I’m not really sure why I took the bus. I run more than this distance every day. I guess I wanted to look mature and professional when I arrived.

The large, old, city bus stops directly in front of Long Beach City Hall. Half the bus gets off with me. It’s just before nine and people are rushing into work at the row of office buildings that line the street. I stand staring at the building, trying to decide whether I should go in or not.

My legs tremble, I’m doubtful I can even make the few steps to the front door. I wish Zack had answered. Right about now, I’m thinking waiting for him would’ve been a better idea, but I wasn’t thinking when I answered the call. About to walk into school, I took out my phone to turn it off just as it rang. I nearly dropped the phone when the social worker told me my records had arrived and I could make an appointment to see them.

“When is the next appointment?” I asked.

“I have Tuesday the twenty-eighth at eleven.” Two weeks, I thought. I won’t sleep for that long knowing the answers are so close.

“You don’t have anything sooner?”

“We’re booked solid. Unless you can get here in a half hour. We had a cancellation this morning at nine.”

So here I am. Alone. Possibly about to find out about my sister— on our birthday. The day I’ve been anxiously anticipating for months, yet now that it’s finally here, I’m tempted to put it off. Will I view my life the same way when I walk back out today?

I almost turn around and run twice before I finally reach the door. I enter the slow moving glass revolving door, nearly forgetting to exit as it circles into the building lobby. The large gray atrium looks a lot like the many government offices I’ve entered during the last eighteen years. A few vases of plastic flowers are the only decoration to warm the bland industrial feel.

It seems like a lifetime ago I sat in the worn green pleather chairs inside the Texas government offices waiting hours for Mom to be called to reapply for food stamps or our housing vouchers. Mom always received public assistance to help raise me because of her poor health— both mental and physical. Life was hard. I understand that more now than when I lived it. But I guess that’s always the case, somehow it’s easier to look back than to see what’s right before your eyes.

I walk toward the reception desk, thinking about how much my life has changed in the last nine months. I feel guilty realizing life has changed for the better. If only it had changed like this when Mom was still here.

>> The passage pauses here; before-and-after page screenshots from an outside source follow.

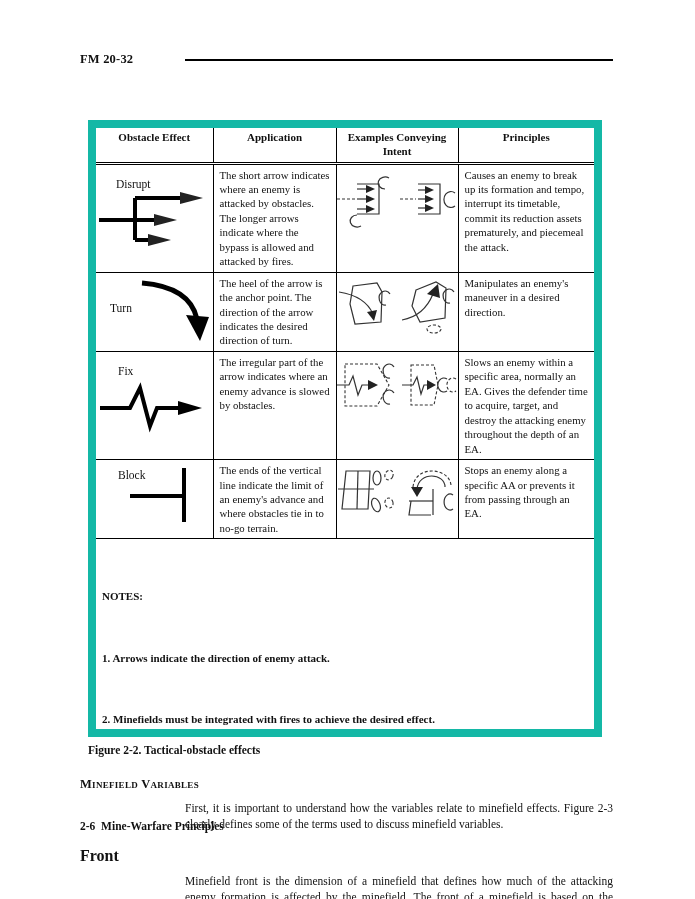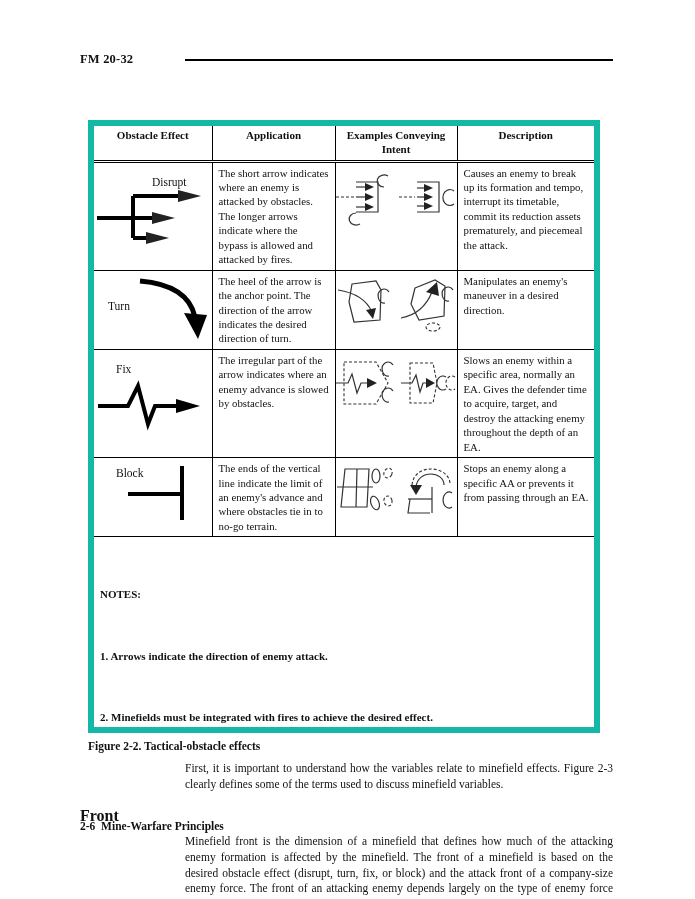--- a/index.html
+++ b/index.html
@@ -15,21 +15,21 @@
     position:absolute; top:52px; left:80px; width:533px;
     display:flex; align-items:center;
   }
   .doc-header .manual-id { font-weight:bold; font-size:12.5px; letter-spacing:.2px; }
   .doc-header .rule { flex:1; border-top:2px solid #000; margin-left:52px; }
 
   
   .content { position:absolute; top:120px; left:80px; width:533px; }
 
   .fig-table-wrap { margin-left:8px; width:506px; }
-  table.fig-table { border-collapse:collapse; width:506px; table-layout:fixed; border:6px solid #14b8a6; }
+  table.fig-table { border-collapse:collapse; width:506px; table-layout:fixed; border:8px solid #14b8a6; }
   table.fig-table th, table.fig-table td { border:1px solid #000; vertical-align:top; }
   table.fig-table thead th {
     font-size:11px; font-weight:bold; text-align:center; padding:3px 4px;
     border-bottom:3px double #000; line-height:1.25;
   }
   table.fig-table td { font-size:10.8px; line-height:1.34; padding:3px 5px 3px 6px; }
   td.effect-cell { position:relative; padding:0; }
   .effect-label { position:absolute; font-size:11.5px; }
   .effect-svg { position:absolute; }
   td.examples-cell { padding:0; }
@@ -84,28 +84,28 @@
           <col style="width:121px">
             <col style="width:123px">
             <col style="width:122px">
             <col style="width:140px">
         </colgroup>
         <thead>
           <tr>
             <th>Obstacle Effect</th>
             <th>Application</th>
             <th>Examples Conveying Intent</th>
-            <th>Description</th>
+            <th>Principles</th>
           </tr>
         </thead>
         <tbody>
 
           <tr class="row-disrupt">
             <td class="effect-cell">
-              <span class="effect-label" style="top:12px; left:20px;margin-left:38px;">Disrupt</span>
+              <span class="effect-label" style="top:12px; left:20px;">Disrupt</span>
               <span class="effect-svg" style="top:26px; left:2px;">
                 <svg width="114" height="58" viewBox="0 0 114 58">
                   <line x1="1" y1="29" x2="37" y2="29" stroke="#000" stroke-width="4"></line>
                   <line x1="37" y1="7" x2="37" y2="49" stroke="#000" stroke-width="4"></line>
                   <line x1="37" y1="7" x2="84" y2="7" stroke="#000" stroke-width="4"></line>
                   <polygon class="sketch-fill" points="82,1 82,13 105,7" fill="#000"></polygon>
                   <line x1="37" y1="29" x2="58" y2="29" stroke="#000" stroke-width="4"></line>
                   <polygon class="sketch-fill" points="56,23 56,35 79,29" fill="#000"></polygon>
                   <line x1="37" y1="49" x2="52" y2="49" stroke="#000" stroke-width="4"></line>
                   <polygon class="sketch-fill" points="50,43 50,55 73,49" fill="#000"></polygon>
@@ -265,20 +265,21 @@
               <div class="notes-line">2. Minefields must be integrated with fires to achieve the desired effect.</div>
             </td>
           </tr>
 
         </tbody>
       </table>
     </div>
 
     <div class="fig-caption">Figure 2-2. Tactical-obstacle effects</div>
 
+    <div class="sec-heading-caps">Minefield Variables</div>
     <p class="body-par">First, it is important to understand how the variables relate to minefield effects. Figure 2-3 clearly defines some of the terms used to discuss minefield variables.</p>
 
     <div class="sec-heading">Front</div>
     <p class="body-par">Minefield front is the dimension of a minefield that defines how much of the attacking enemy formation is affected by the minefield. The front of a minefield is based on the desired obstacle effect (disrupt, turn, fix, or block) and the attack front of a company-size enemy force. The front of an attacking enemy depends largely on the type of enemy force (armored, motorized, or dismounted infantry) and norms by which the enemy army fights. For armored warfare, the minefield front is based on effecting a doctrinal company attack front of 500 meters (13 to 18 combat vehicles). For dismounted warfare, the minefield front is based on effecting a company attack front of 150 meters. The front may vary and require a study of enemy force and terrain. Groups of individual minefields are employed to achieve a larger front for battalion and larger enemy formations. For example, a battalion consisting of 52 to 72 combat vehicles has a front of 1,500 meters and requires more minefields.</p>
 
   </div>
 
   <div class="doc-footer">2-6  Mine-Warfare Principles</div>
 
 </div>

The receptionist is busy talking on the phone and not at all interested in looking up to greet me as I reach the desk. She knows I’m here. I saw her eyes look up just enough to spot me and ignore me just as quickly. She continues on her personal call for several more minutes leaving me standing here contemplating turning around and walking out.

Nerves keep me glued in place, I’m unable to turn and leave, yet I’m also terrified to stay. Finally, the cranky receptionist hangs up the phone and turns her eyes upon me. “Can I help you?” she says in a tone that tells me she doesn’t exactly love her job.

“I have an appointment,” I respond in a voice that is barely audible. Fear has set in.

“You and everybody else, honey. Look around. You ain’t the only one. What department?” she barks.

“Social Work. I’m here to look at some records,” I explain as if she might be listening.

She’s not. “Social Work. Sign the book and sit in the area with the orange chairs,” She points to the far right corner of the atrium.

Turning to follow her finger, I find that, while there are a dozen people sitting in the green chair area, the orange seats are bodiless. Lucky me, I guess. I head to the putrid seats and sit down. At least I’m sitting in a new color these days.